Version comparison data

Segment Open

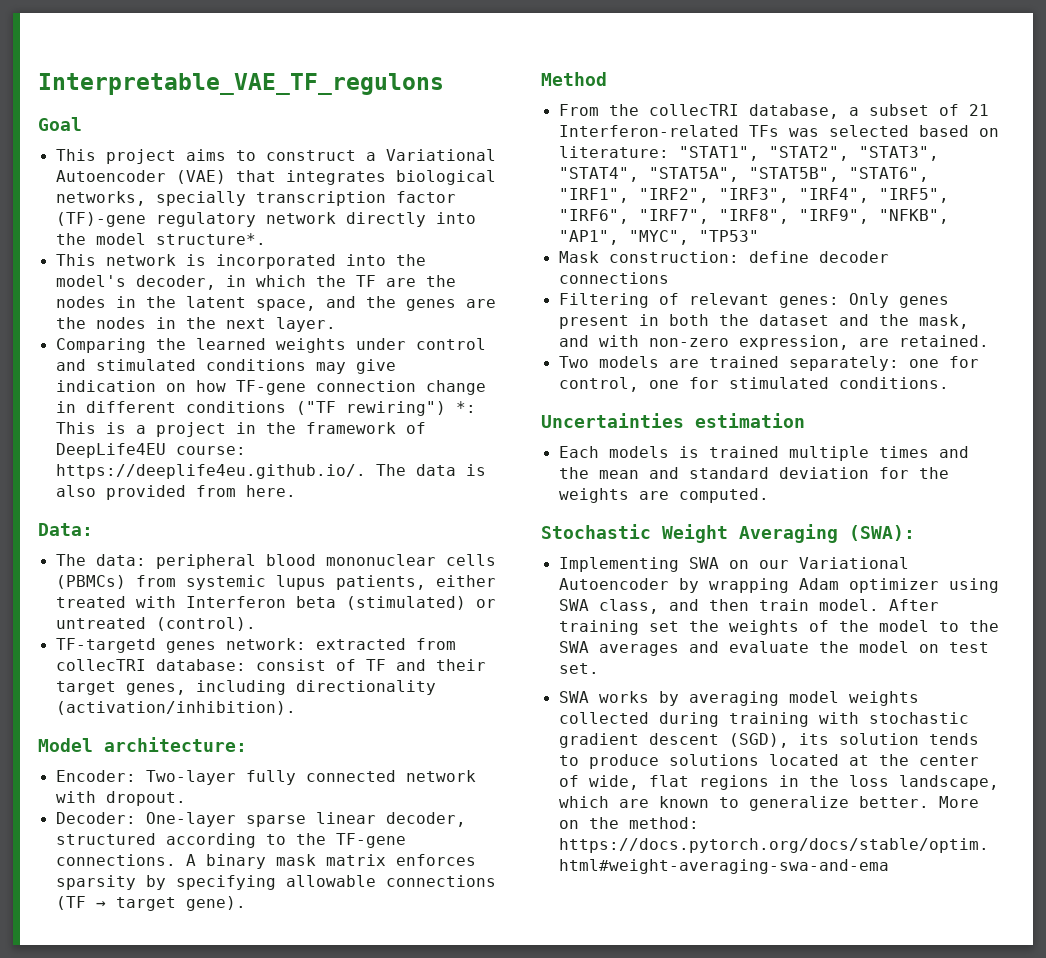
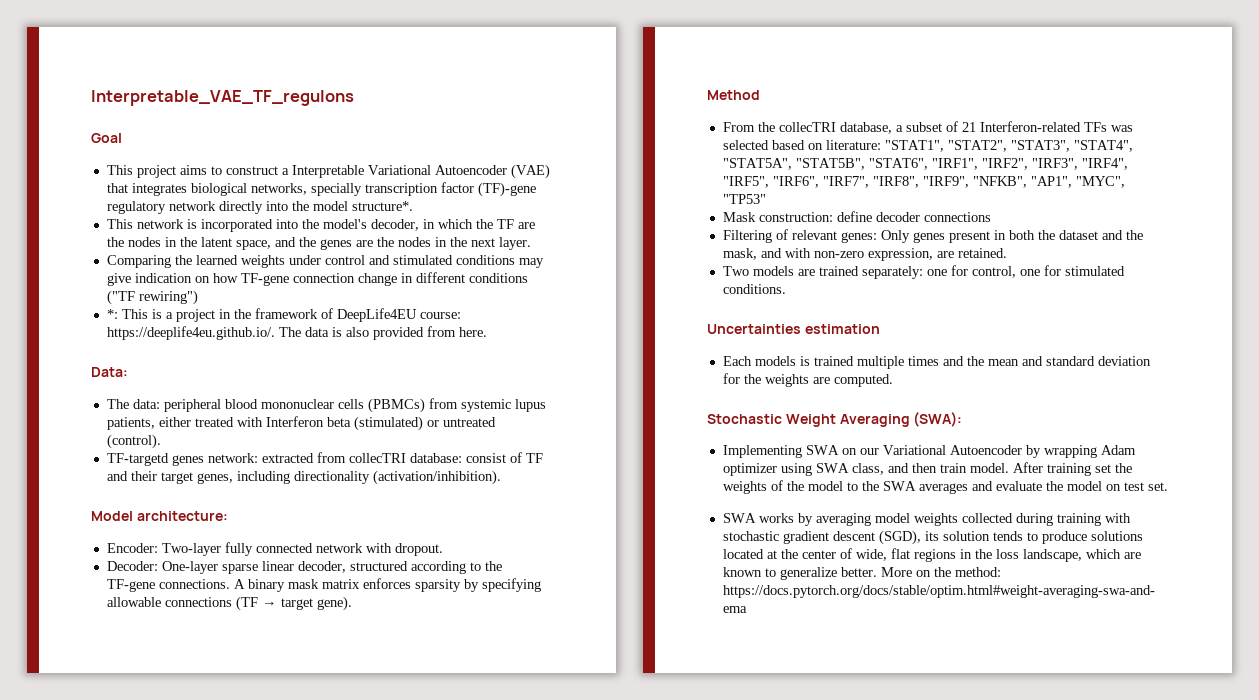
- This project aims to construct a Variational Autoencoder (VAE) that integrates biological networks, specially transcription factor (TF)-gene regulatory network directly into the model structure*.
+ This project aims to construct a Interpretable Variational Autoencoder (VAE) that integrates biological networks, specially transcription factor (TF)-gene regulatory network directly into the model structure*.
- Comparing the learned weights under control and stimulated conditions may give indication on how TF-gene connection change in different conditions ("TF rewiring") *: This is a project in the framework of DeepLife4EU course: https://deeplife4eu.github.io/. The data is also provided from here.
+ Comparing the learned weights under control and stimulated conditions may give indication on how TF-gene connection change in different conditions ("TF rewiring")
+ *: This is a project in the framework of DeepLife4EU course: https://deeplife4eu.github.io/. The data is also provided from here.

Segment Closed

*Aim of the task:*
When copying the records, reproduce every entry exactly and omit all pictures.

*The answer:*
- This project aims to construct a Variational Autoencoder (VAE) that integrates biological networks, specially transcription factor (TF)-gene regulatory network directly into the model structure*.
+ This project aims to construct a Interpretable Variational Autoencoder (VAE) that integrates biological networks, specially transcription factor (TF)-gene regulatory network directly into the model structure*.
- Comparing the learned weights under control and stimulated conditions may give indication on how TF-gene connection change in different conditions ("TF rewiring") *: This is a project in the framework of DeepLife4EU course: https://deeplife4eu.github.io/. The data is also provided from here.
+ Comparing the learned weights under control and stimulated conditions may give indication on how TF-gene connection change in different conditions ("TF rewiring")
+ *: This is a project in the framework of DeepLife4EU course: https://deeplife4eu.github.io/. The data is also provided from here.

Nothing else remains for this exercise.